When n=0, we have P=\Lambda. Step P2 transfers control immediately to step P4; no nodes are visited and the stack is unchanged. Thus the statement holds.

Assume the statement holds for all binary trees having fewer than n nodes, where n>0. Let P_0 be the value of P upon entry to step P2.

Since P_0\ne\Lambda, steps P2-P3 place (P_0,0) on the stack and set

$$ P \leftarrow LLINK(P_0). $$

The left subtree of P_0 contains fewer than n nodes. By the induction hypothesis, execution returns to step P4 with stack contents restored except for the presence of (P_0,0).

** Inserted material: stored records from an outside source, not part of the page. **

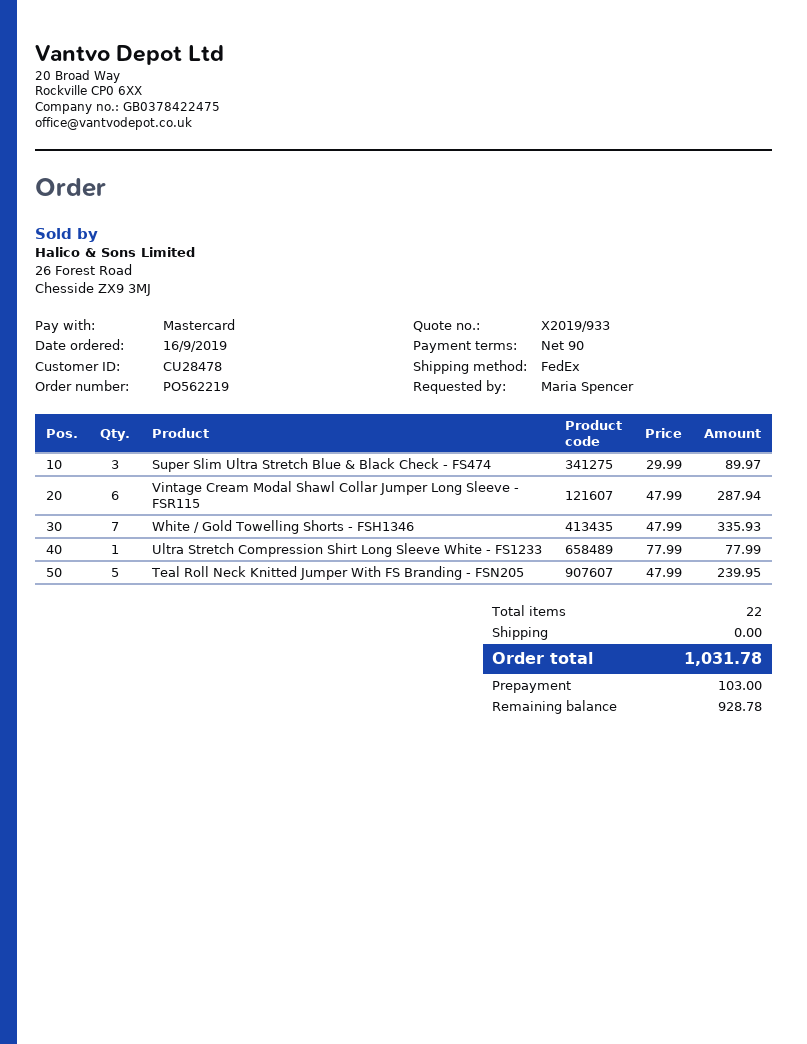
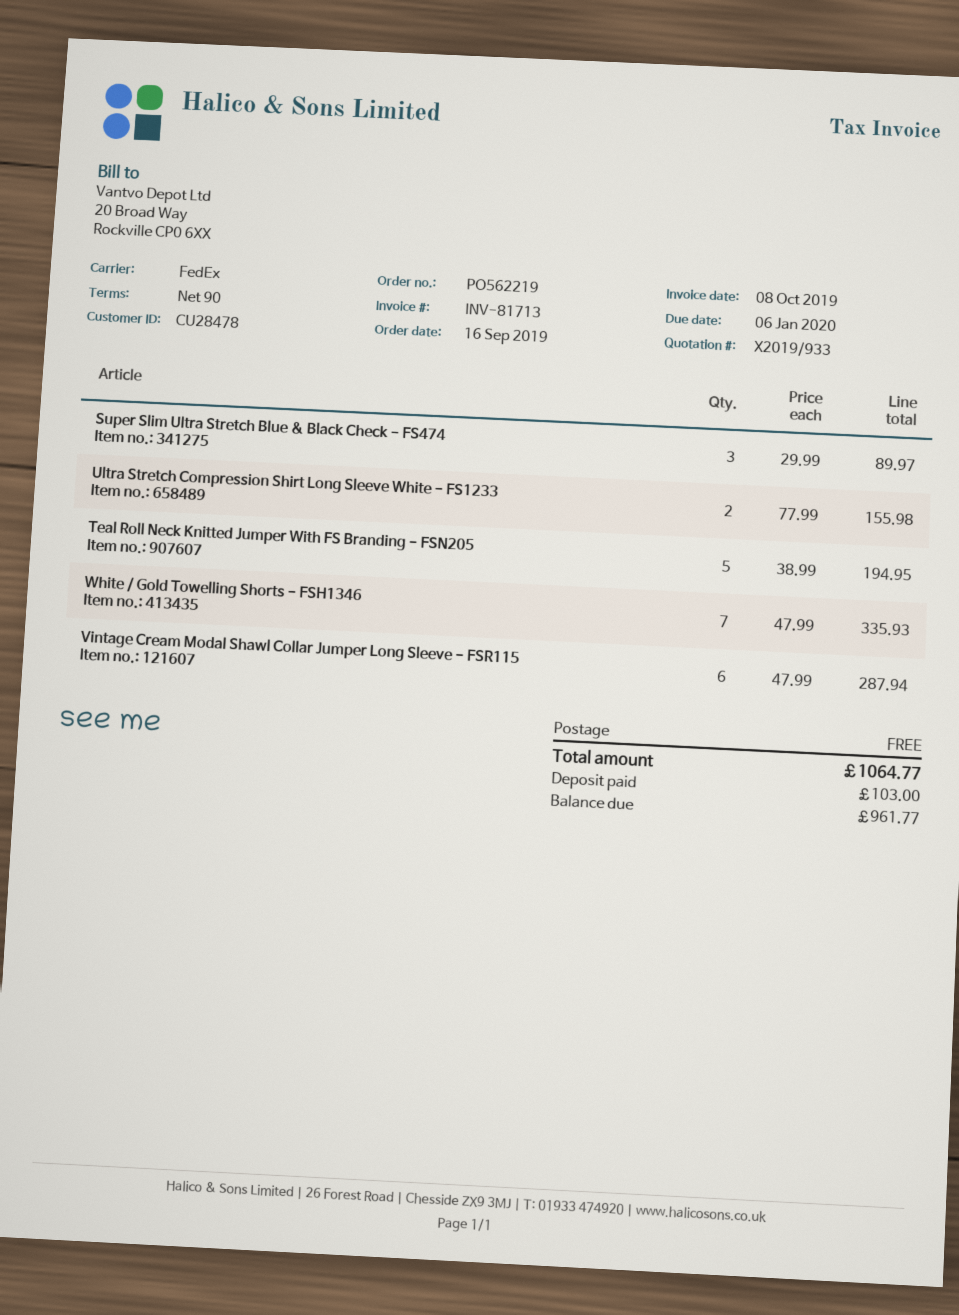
Ultra Stretch Compression Shirt Long Sleeve White - FS1233: 1 x 77.99 = 77.99 -> 2 x 77.99 = 155.98
Teal Roll Neck Knitted Jumper With FS Branding - FSN205: 5 x 47.99 = 239.95 -> 5 x 38.99 = 194.95
total: 1031.78 -> 1064.77
balance: 928.78 -> 961.77

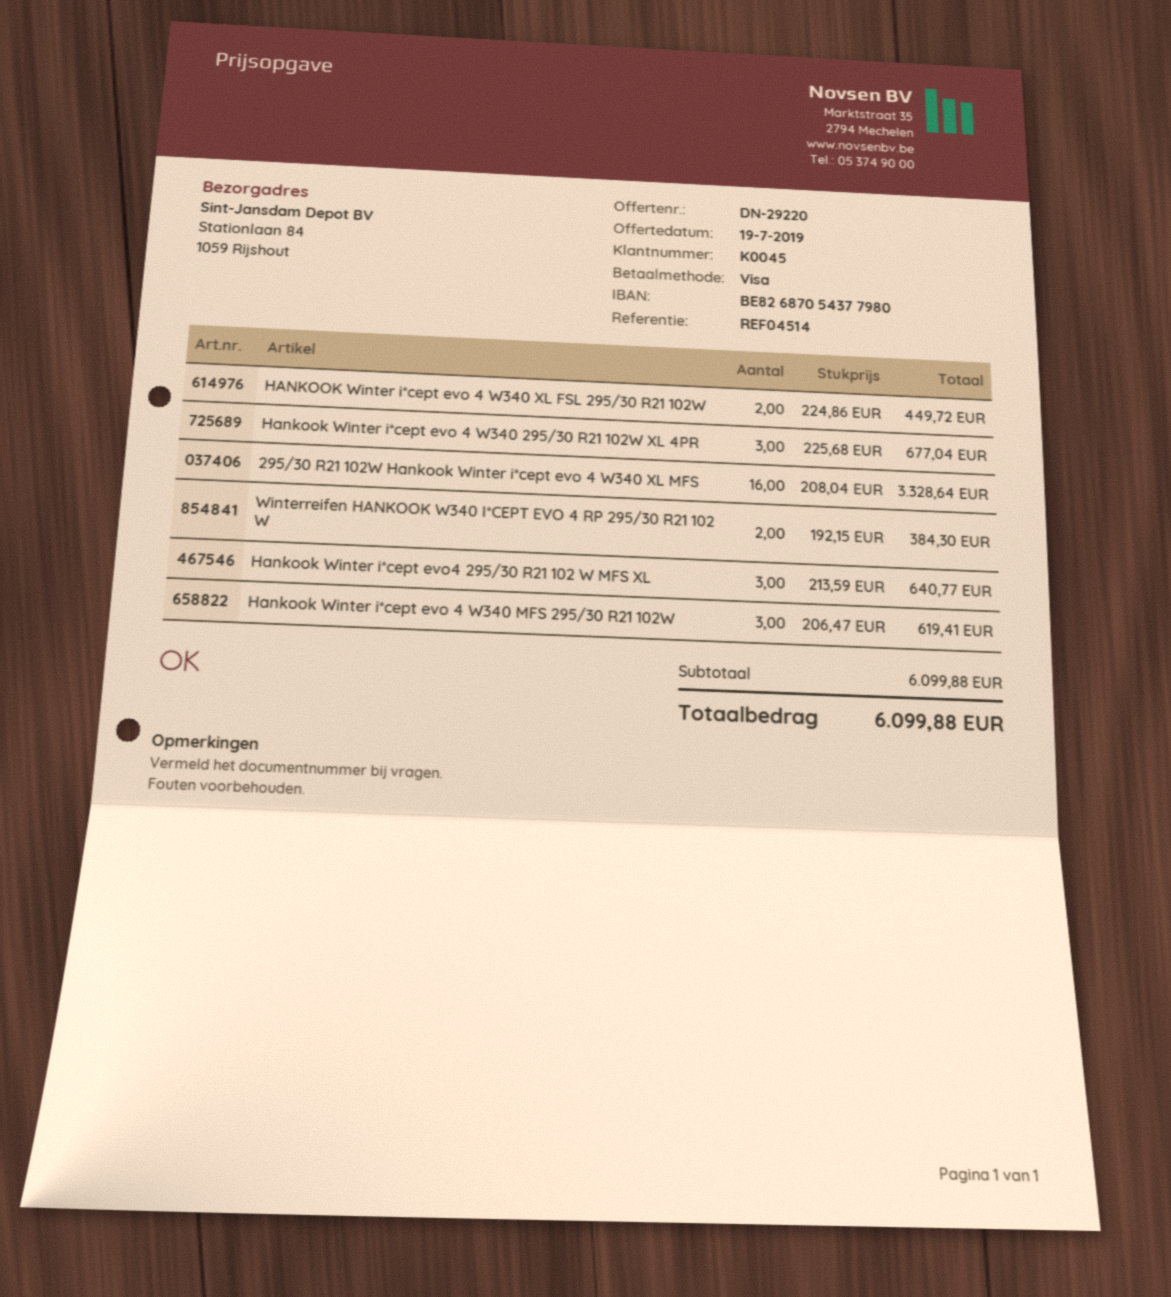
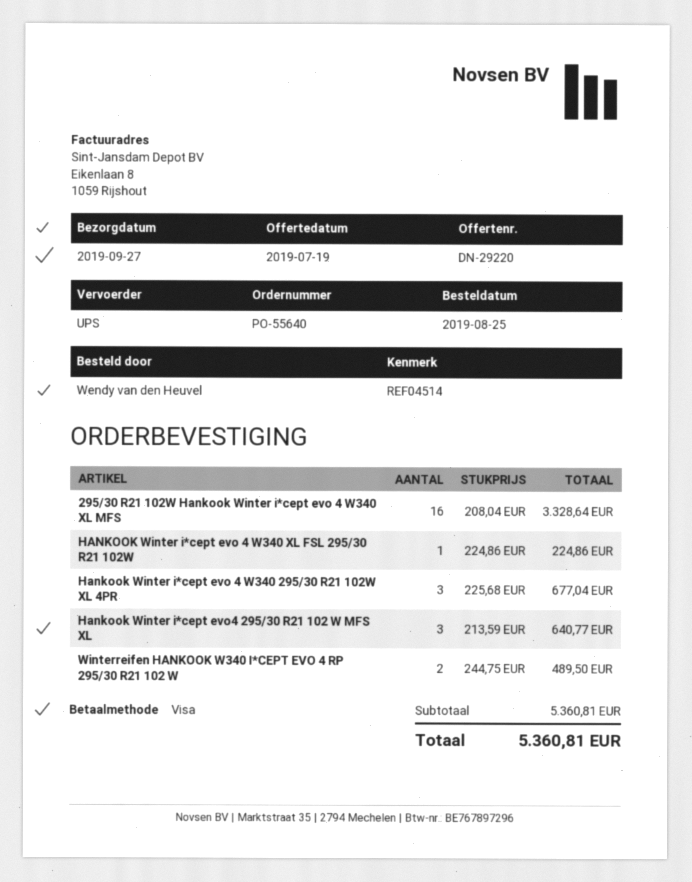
HANKOOK Winter i*cept evo 4 W340 XL FSL 295/30 R21 102W: 2 x 224.86 = 449.72 -> 1 x 224.86 = 224.86
Winterreifen HANKOOK W340 I*CEPT EVO 4 RP 295/30 R21 102 W: 2 x 192.15 = 384.30 -> 2 x 244.75 = 489.50
Hankook Winter i*cept evo 4 W340 MFS 295/30 R21 102W: 3 x 206.47 = 619.41 -> none
subtotal: 6099.88 -> 5360.81
total: 6099.88 -> 5360.81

Step P4 removes (P_0,0) from the stack and sets (P,i)=(P_0,0). Step P5 replaces this by (P_0,1) and sets

$$ P \leftarrow RLINK(P_0). $$

The right subtree of P_0 also contains fewer than n nodes. By the induction hypothesis, execution returns to step P4 with the stack restored except for the presence of (P_0,1).

Step P4 removes (P_0,1) from the stack and sets (P,i)=(P_0,1). Step P5 is bypassed, and step P6 visits NODE(P_0).

Thus the operations occur in the order

Traverse the left subtree of P_0.
Traverse the right subtree of P_0.
Visit NODE(P_0).

This is exactly the recursive definition of postorder traversal. After step P6, the pair corresponding to P_0 has been removed permanently, so the stack is restored to its original contents. Therefore the induction statement holds for trees of n nodes.

By induction, Algorithm P traverses every binary tree in postorder and terminates after visiting each node exactly once.

This completes the proof.

∎